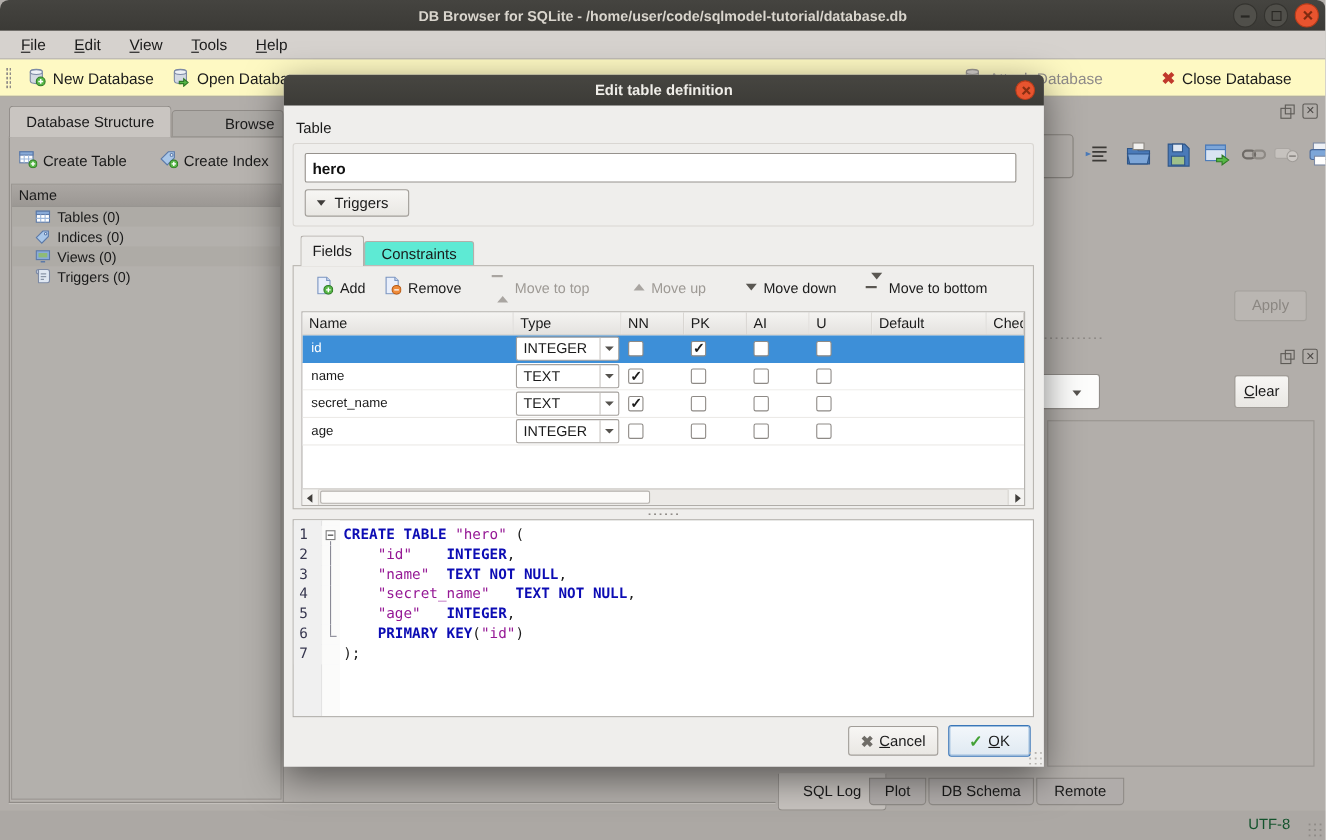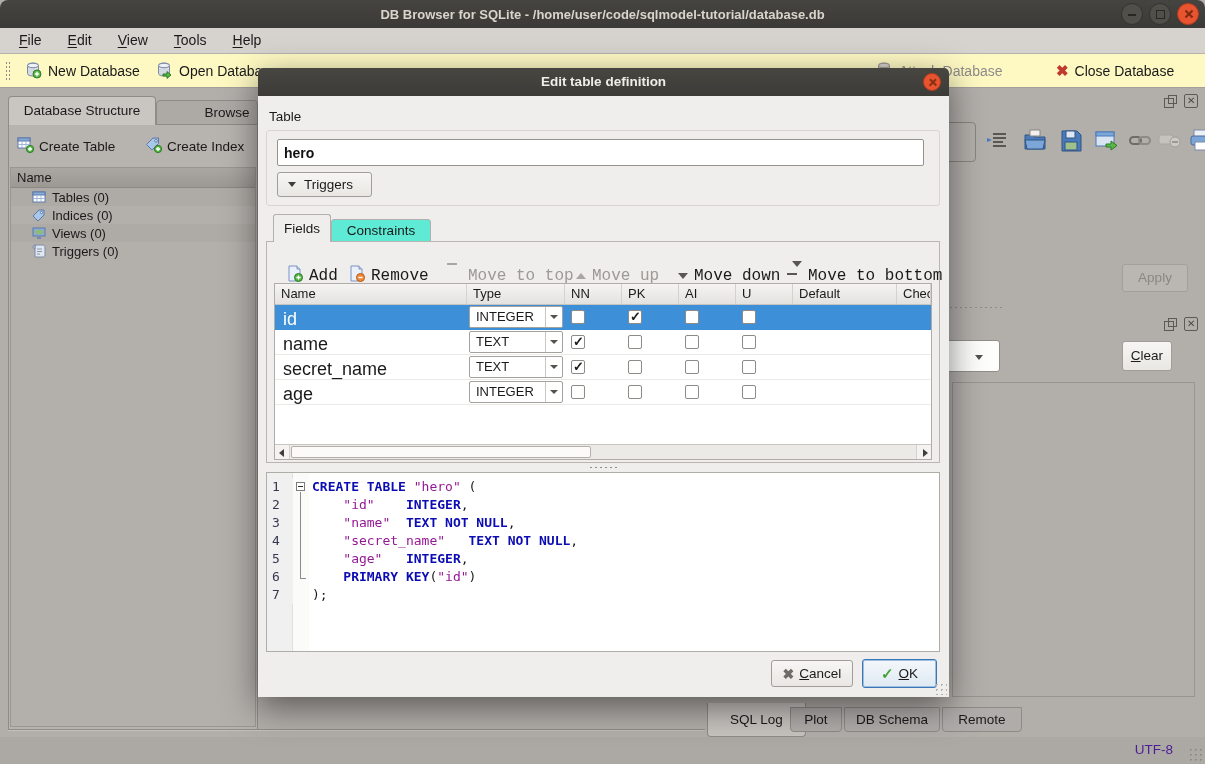--- a/index.html
+++ b/index.html
@@ -86,21 +86,21 @@
   .sqllog-panel { position:absolute; left:952px; top:382px; width:243px; height:315px;
     background:#b2aeaa; border:1px solid #989490; }
 
   
   .btab { position:absolute; border:1px solid #8f8b87; text-align:center; font-size:13.5px; cursor:pointer; }
   .btab.active { background:#c7c3bf; border-top:none; border-radius:0 0 4px 4px; }
   .btab.inactive { background:#b0acaa; border-radius:0 0 4px 4px; }
 
   
   .statusbar { position:absolute; left:0; top:737px; width:1205px; height:27px; background:#aca8a4; }
-  .sb-enc { position:absolute; right:32px; top:5px; color:#4c1d95; font-size:13.5px; }
+  .sb-enc { position:absolute; right:32px; top:5px; color:#14532d; font-size:13.5px; }
   .grip { position:absolute; right:3px; bottom:3px; width:14px; height:14px;
     background-image:radial-gradient(#8f8b87 1px, transparent 1px); background-size:5px 5px; }
   .central-edge { position:absolute; left:8px; top:729px; width:697px; height:2px;
     border-top:1px solid #8f8b87; border-bottom:1px solid #c4c0bc; }
 
   
   .dialog { position:absolute; left:258px; top:68px; width:691px; height:629px; background:#efeeec;
     border-radius:5px 5px 0 0; box-shadow:0 10px 34px rgba(0,0,0,.5); z-index:50; }
   .dlg-title { position:absolute; left:0; top:0; width:691px; height:28px; background:linear-gradient(#474641,#3c3b37);
     border-radius:5px 5px 0 0; color:#efedE8; font-weight:bold; font-size:13.5px; text-align:center; line-height:28px; }
@@ -117,39 +117,39 @@
   .btn-advanced { position:absolute; left:19px; top:104px; width:95px; height:25px; display:flex;
     align-items:center; gap:8px; padding-left:10px; text-align:left; }
   .tri-down { width:0; height:0; border-left:4.5px solid transparent; border-right:4.5px solid transparent; border-top:5px solid #3f3d3a; }
 
   .dtab { position:absolute; border:1px solid #b3afaa; text-align:center; cursor:pointer; font-size:13.5px; }
   .dtab.active { left:15px; top:146px; width:58px; height:28px; line-height:27px; background:#efeeec;
     border-bottom:none; border-radius:3px 3px 0 0; z-index:2; }
   .dtab.inactive { left:73px; top:151px; width:100px; height:23px; line-height:22px; background:#5eead4; border-radius:3px 3px 0 0; }
   .pane { position:absolute; left:8px; top:173px; width:674px; height:222px; border:1px solid #b9b6b1; background:#efeeec; }
 
-  .fld-btn { position:absolute; top:195px; height:26px; display:flex; align-items:center; gap:6px;
-    font-size:16px; cursor:pointer;font-family:Liberation Mono, monospace; }
+  .fld-btn { position:absolute; top:180px; height:26px; display:flex; align-items:center; gap:6px;
+    font-size:13px; cursor:pointer; }
   .fld-btn.disabled { color:#9d9994; cursor:default; }
   .tri { width:0; height:0; }
   .tri.up { border-left:5px solid transparent; border-right:5px solid transparent; border-bottom:6px solid #5a5752; }
   .tri.down { border-left:5px solid transparent; border-right:5px solid transparent; border-top:6px solid #5a5752; }
   .tri.dis.up { border-bottom-color:#a9a5a1; }
   .tbar { position:relative; }
   .tbar.top::before { content:""; position:absolute; left:-5px; top:-4px; width:10px; height:2px; background:#a9a5a1; }
   .tbar.bottom::before { content:""; position:absolute; left:-5px; top:6px; width:10px; height:2px; background:#5a5752; }
 
   .grid-wrap { position:absolute; left:16px; top:215px; width:658px; height:177px; background:#fff; border:1px solid #b0ada9; overflow:hidden; }
   .g-head { position:absolute; left:0; top:0; width:100%; height:21px; display:flex; }
   .g-hcell { background:linear-gradient(#f5f4f2,#e4e2df); border-right:1px solid #d5d2ce; border-bottom:1px solid #c6c3bf;
     font-size:13px; line-height:20px; padding-left:6px; overflow:hidden; white-space:nowrap; flex:0 0 auto; }
   .g-body { position:absolute; left:0; top:21px; width:100%; }
   .g-row { position:absolute; left:0; width:100%; height:25px; background:#fff; border-bottom:1px solid #eceae7; }
   .g-row.selected { background:#3d8fd8; border-bottom-color:#3d8fd8; }
-  .g-name { position:absolute; left:8px; top:4px; font-size:18px; }
+  .g-name { position:absolute; left:8px; top:4px; font-size:12px; }
   .g-row.selected .g-name { color:#fff; }
   .g-combo { position:absolute; left:194px; top:1px; width:94px; height:22px; background:#fff;
     border:1px solid #a5a19d; border-radius:2px; cursor:pointer; }
   .g-combo-txt { position:absolute; left:6px; top:2px; font-size:13px; }
   .g-combo-arr { position:absolute; right:0; top:0; width:17px; height:100%; border-left:1px solid #c9c6c2; }
   .g-combo-arr::after { content:""; position:absolute; left:4px; top:8px; width:0; height:0;
     border-left:4px solid transparent; border-right:4px solid transparent; border-top:4.5px solid #55524e; }
   .cb { position:absolute; top:5px; width:14px; height:14px; background:#fff; border:1px solid #8e8a86; border-radius:2px; cursor:pointer; }
   .cb.checked::after { content:"✓"; position:absolute; left:1px; top:-2px; font-size:13px; font-weight:bold; color:#1d1d1d; }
----------------------------------------
#### WORK ORDER
Each line of the records with the word "padding" in it is to be copied.

#### OUTPUT FOR THIS EXERCISE
     align-items:center; gap:8px; padding-left:10px; text-align:left; }
     font-size:13px; line-height:20px; padding-left:6px; overflow:hidden; white-space:nowrap; flex:0 0 auto; }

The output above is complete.